Biden is now set to make progress on many of those judicial vacancies, some of them in the lame-duck session, and more after the new Congress is seated in January. If he agrees to bypass the blue slip, he will be able to confirm judges to the bench in states where obstructive senators have prevented even nominations for vacancies; for instance, Alabama has two. The people in those states deserve a balanced judiciary, not one whose ranks are only filled when the Republicans hold the White House.
It’s important to fill those seats so the judges can do their job. But appointing judges to the district courts and appellate courts also sets in motion a process of developing a deep bench for appointments to higher office. It’s what you need to have in place so that you can appoint someone with the experience of Ketanji Brown Jackson when a Supreme Court vacancy occurs.
The same is true for U.S. Attorney appointments, including the nastiness of the blue slip. As of October 19, 2022, the Senate had voted to confirm nominees for 52 of the 93 spots nationwide. There is only one Biden U.S. Attorney confirmed in the 11th Circuit, which includes Florida, Georgia and Alabama. It’s important to have people in these key roles to do their jobs and to develop expertise. Where blue slips are being unreasonably withheld out of political spite, that process shouldn’t be honored. Biden has the opportunity to restore the use of the blue slip to what it was meant to be, a way for home state senators to confer on nominees and give the White House the benefit of their advice, not to block the path out of political animus.

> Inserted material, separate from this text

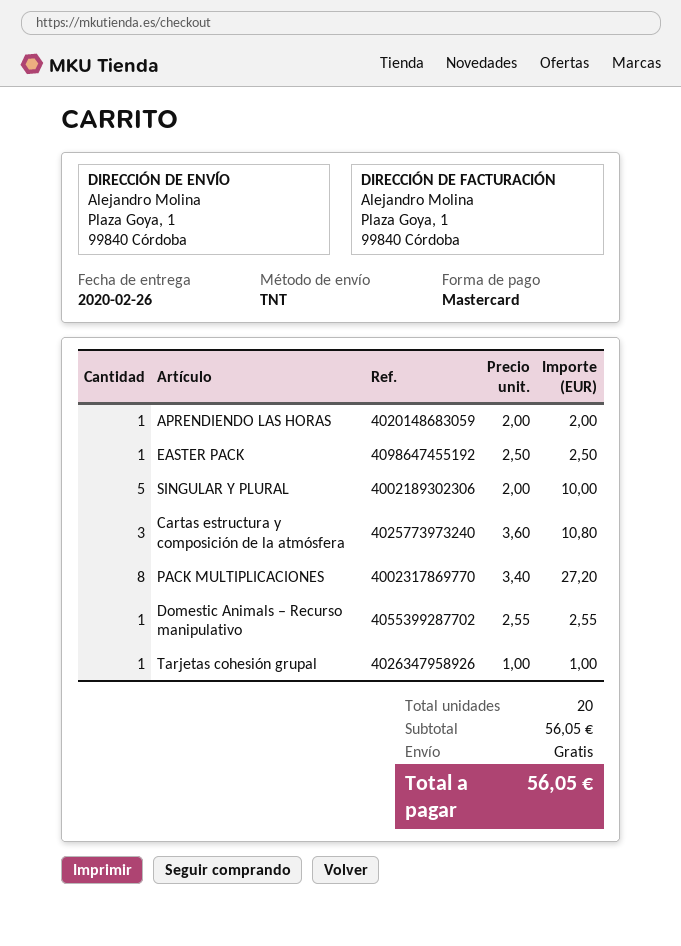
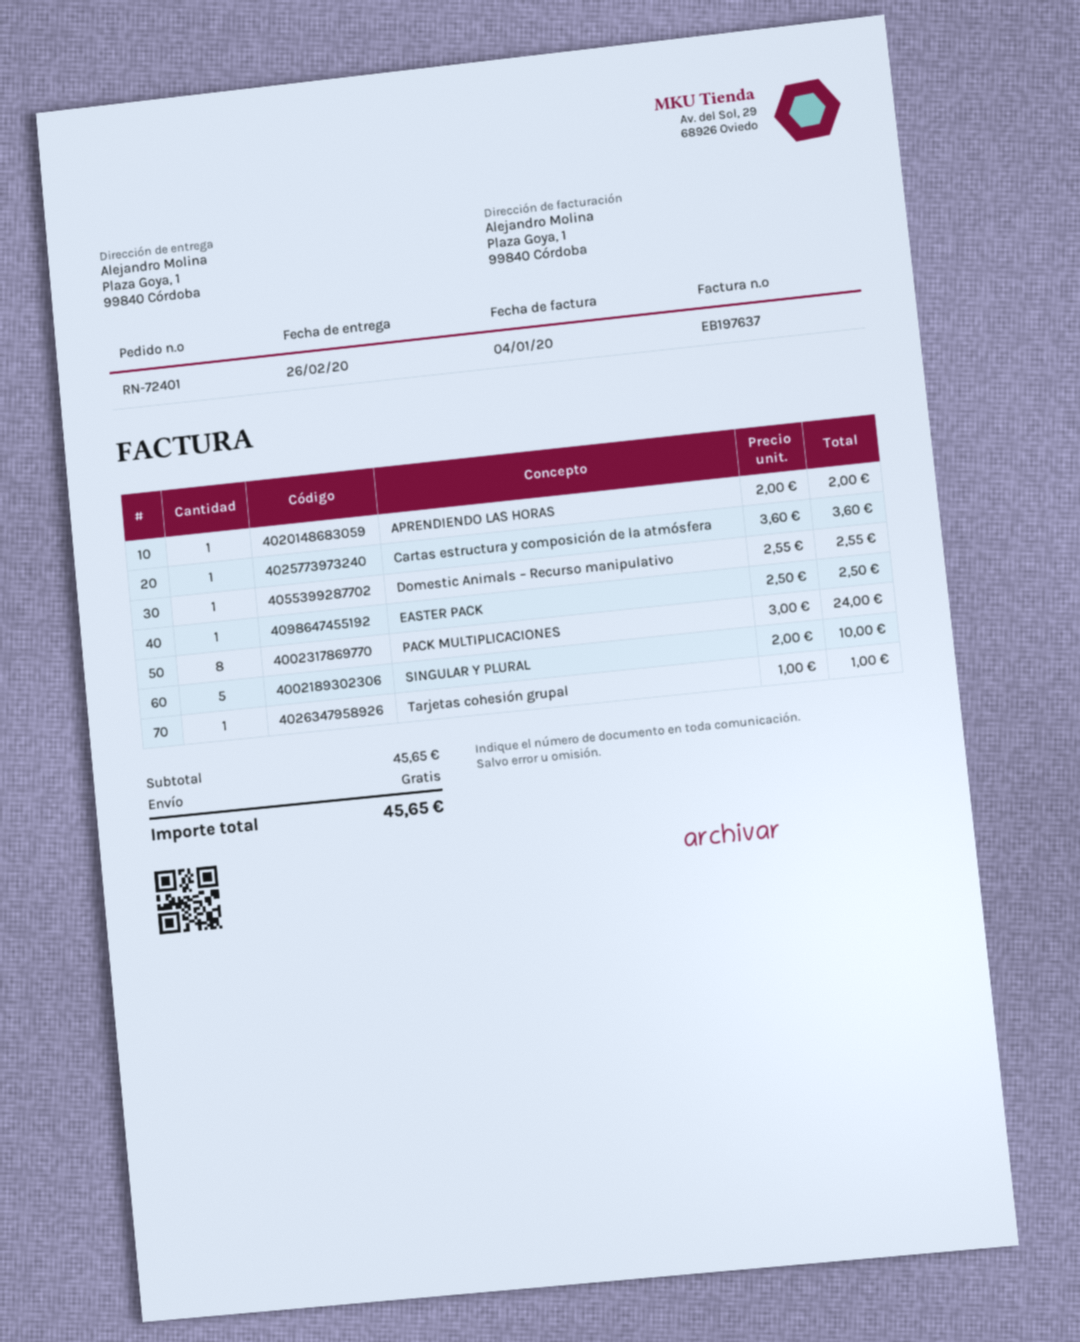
Cartas estructura y composición de la atmósfera: 3 x 3.60 = 10.80 -> 1 x 3.60 = 3.60
PACK MULTIPLICACIONES: 8 x 3.40 = 27.20 -> 8 x 3.00 = 24.00
subtotal: 56.05 -> 45.65
total: 56.05 -> 45.65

Federal judges take an oath that requires them to “administer justice without respect to persons, and do equal right to the poor and to the rich” and to “faithfully and impartially discharge and perform all the duties” the Constitution and laws of the United States require. Instead, some judges behave in a manner that continues to damage the public’s confidence in them. Last week at the Federalist Society’s annual meeting, liberal members of the press were called out by name (as if the environment wasn’t already dangerous enough for them) by Bill Pryor, the Chief Judge of the 11th Circuit Court of Appeals, in the course of a PowerPoint presentation that included mockery of Rhode Island senator Sheldon Whitehouse’s view that the Federalist Society’s Leonard Leo is at the center of a web of dark money. Amy Coney Barrett took the stage later and cracked jokes about abortion rights protestors. As with so many of our institutions, the judiciary can only do its work when the public has confidence in it. Some of our judges seem to have forgotten that and that they have life tenure to serve the American people, not a political agenda. Like all of us, they may have views, but they should not express them publicly, certainly not at one of the marquee events of the year for the Republican Party.
President Biden won’t be relying on a Democratic equivalent of the Federalist Society to give him a list of people he should appoint, based on their adherence to dogma. He won’t be looking for personal loyalty. Instead, he’ll continue his track record of naming decent, qualified people with diverse backgrounds to the federal bench so the rule of law can be maintained and, over time, confidence in the judiciary can be restored, because we have judges who behave with integrity and deserve that confidence.
In the end, our votes mattered. Against the odds, the Democrats maintained control in the Senate and the President can continue to do this important work. When we stick together and vote, we win.